Difference between QFT and quantum mechanics

Question

It is often said Quantum mechanics is $d=0$ and QFT can have $d = \infty$. What does this mean and how does it makes tunneling possible in Quantum mechanics and not in Quantum Field Theory? What is $d$ exactly?

Answer 1

There are a few things to unpack. I am going to intentionally avoid using the notation $d$ for the quantities I define, except to explain later the connection to what I think you might mean by $d$ and some various notions I will define.

Spacetime dimension $D$

First, physics takes place in space-time with a space-time dimension $D$. Often we break this down into the number of spatial dimensions (which I will call $d_s$) and the number of time dimensions ($d_t$), so $D=d_s+d_t$. Almost always, unless you are doing something quite specialized, we study theories with $d_t=1$, so we often write $D=d_s+1$.

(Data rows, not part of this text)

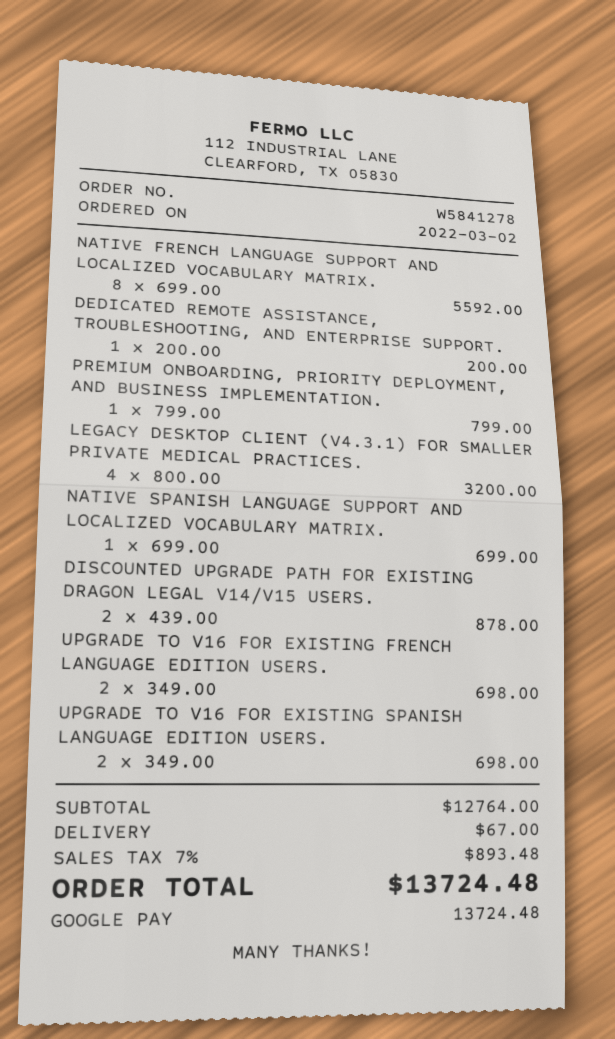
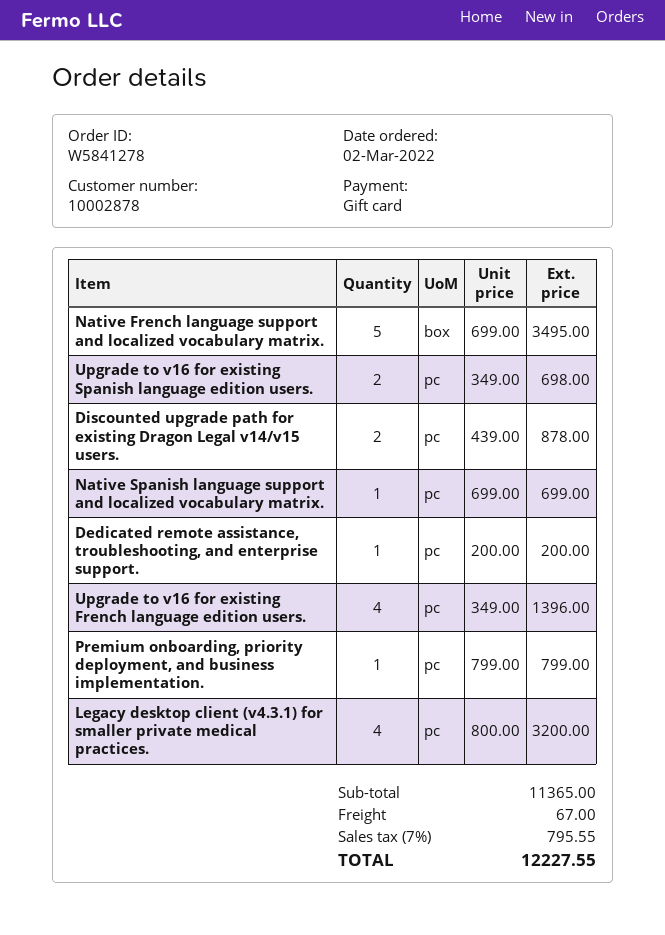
payment method: Google Pay -> gift card
NATIVE FRENCH LANGUAGE SUPPORT AND LOCALIZED VOCABULARY MATRIX.: 8 x 699.00 = 5592.00 -> 5 x 699.00 = 3495.00
UPGRADE TO V16 FOR EXISTING FRENCH LANGUAGE EDITION USERS.: 2 x 349.00 = 698.00 -> 4 x 349.00 = 1396.00
subtotal: 12764.00 -> 11365.00
tax: 7% = 893.48 -> 7% = 795.55
total: 13724.48 -> 12227.55

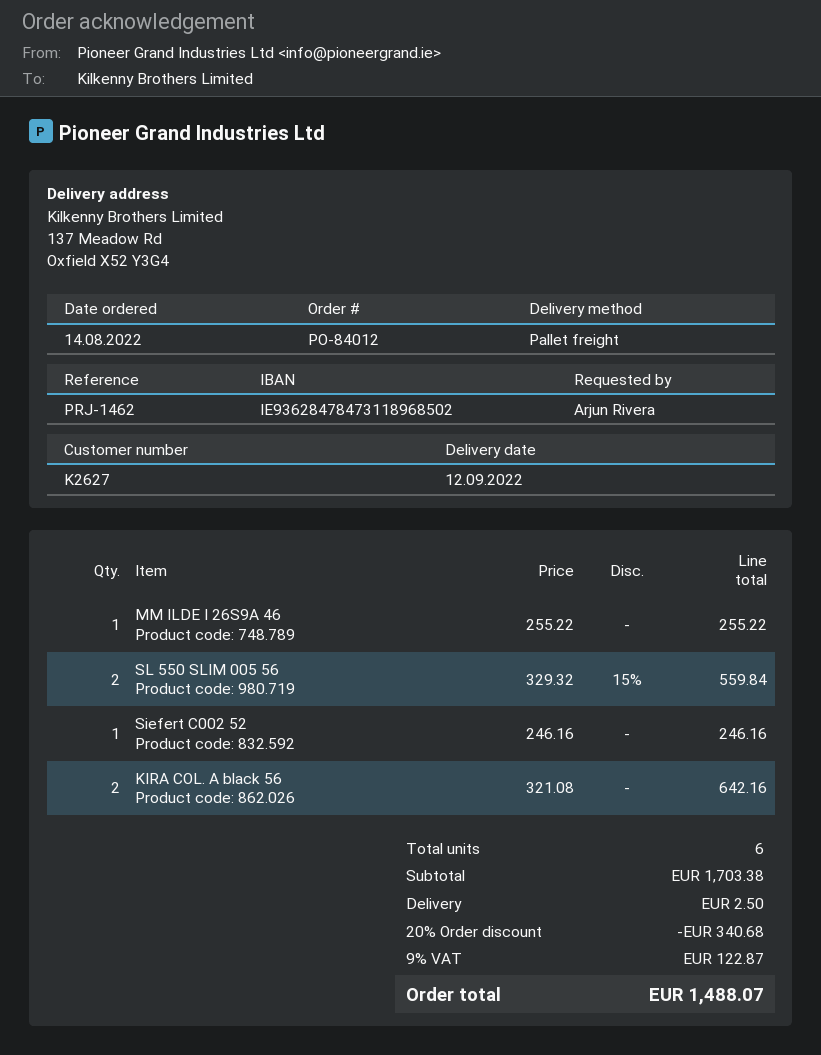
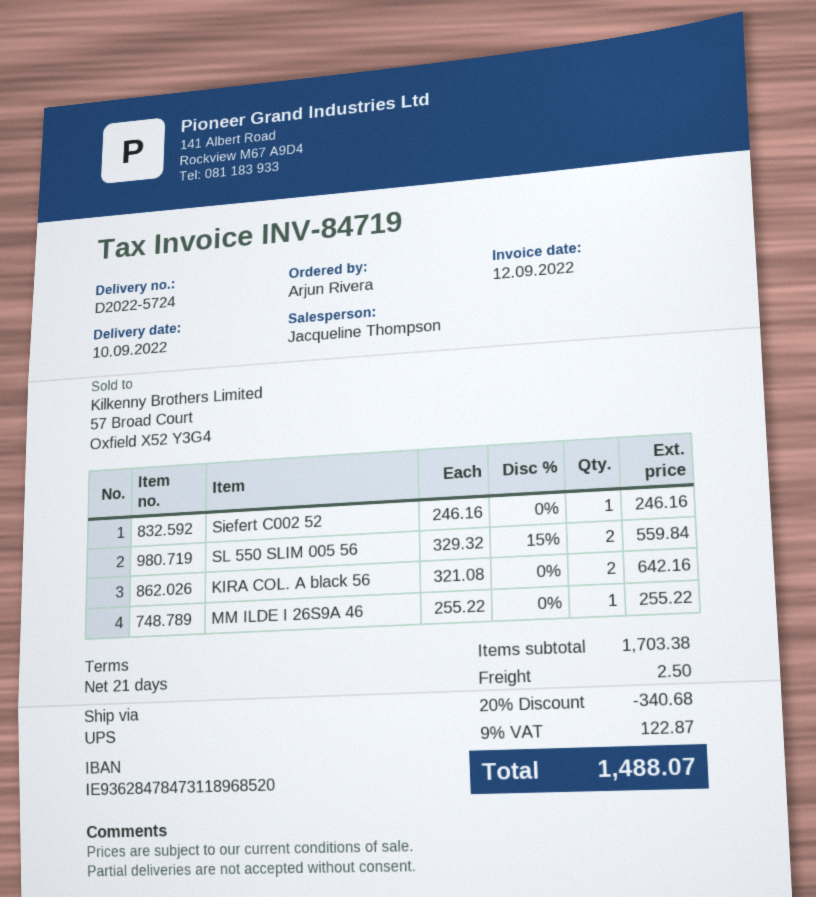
delivery date: 2022-09-12 -> 2022-09-10
bank account: IE93628478473118968502 -> IE93628478473118968520
shipping method: pallet freight -> UPS

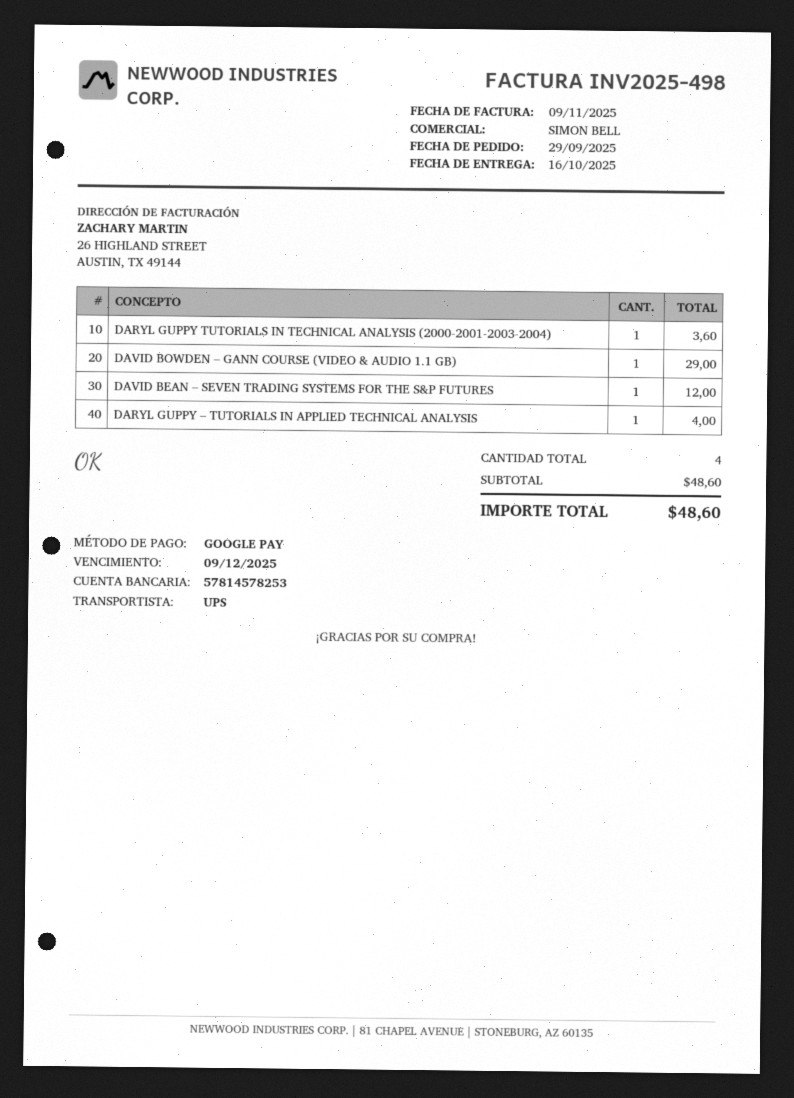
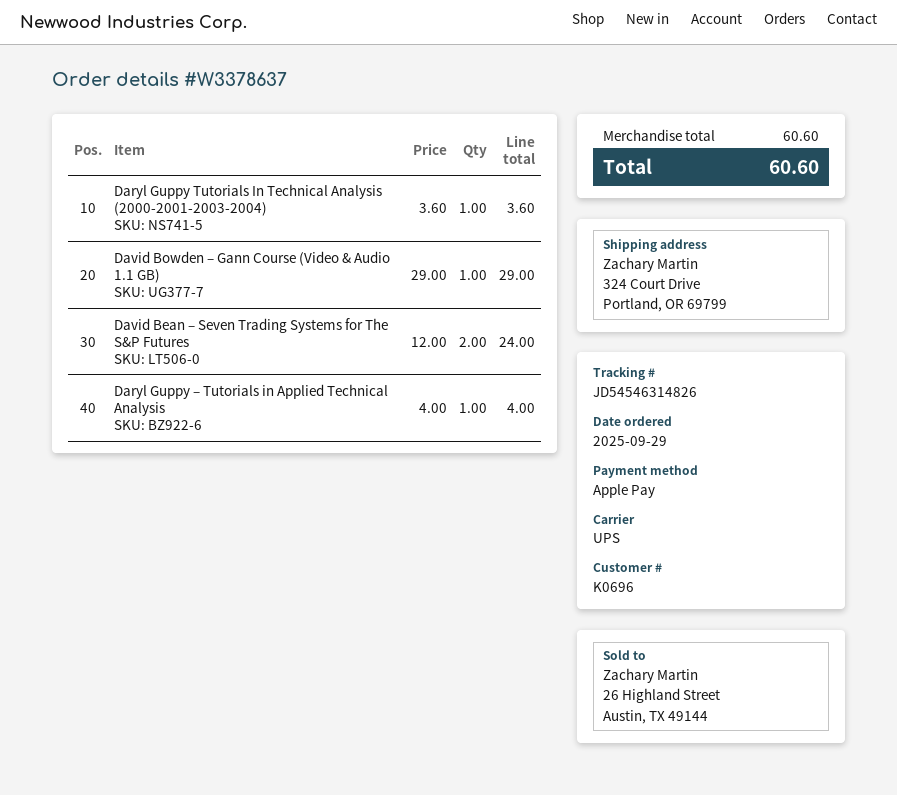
payment method: Google Pay -> Apple Pay
DAVID BEAN – SEVEN TRADING SYSTEMS FOR THE S&P FUTURES: 1 for 12.00 -> 2 for 24.00
subtotal: 48.60 -> 60.60
total: 48.60 -> 60.60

For example: our everyday world has 3 spatial dimensions and one time dimension, so we the Standard Model describing our world lives in $D=3+1$. Superstring theory lives in $9+1$ dimensions (at least... perturbatively...).

The number of dimensions does not depend on whether the theory is quantum or classical, or (if quantum) whether the theory is a field theory or a theory of one or more particles.

Number of degrees of freedom $N$

Second, a given theory has a certain number of degrees of freedom $N$. There are different ways you can count the degrees of freedom, but I will take a fairly standard approach and say that $N$ is equal to the number of real numbers you need to specify as initial data in order to solve the dynamical equations of motion.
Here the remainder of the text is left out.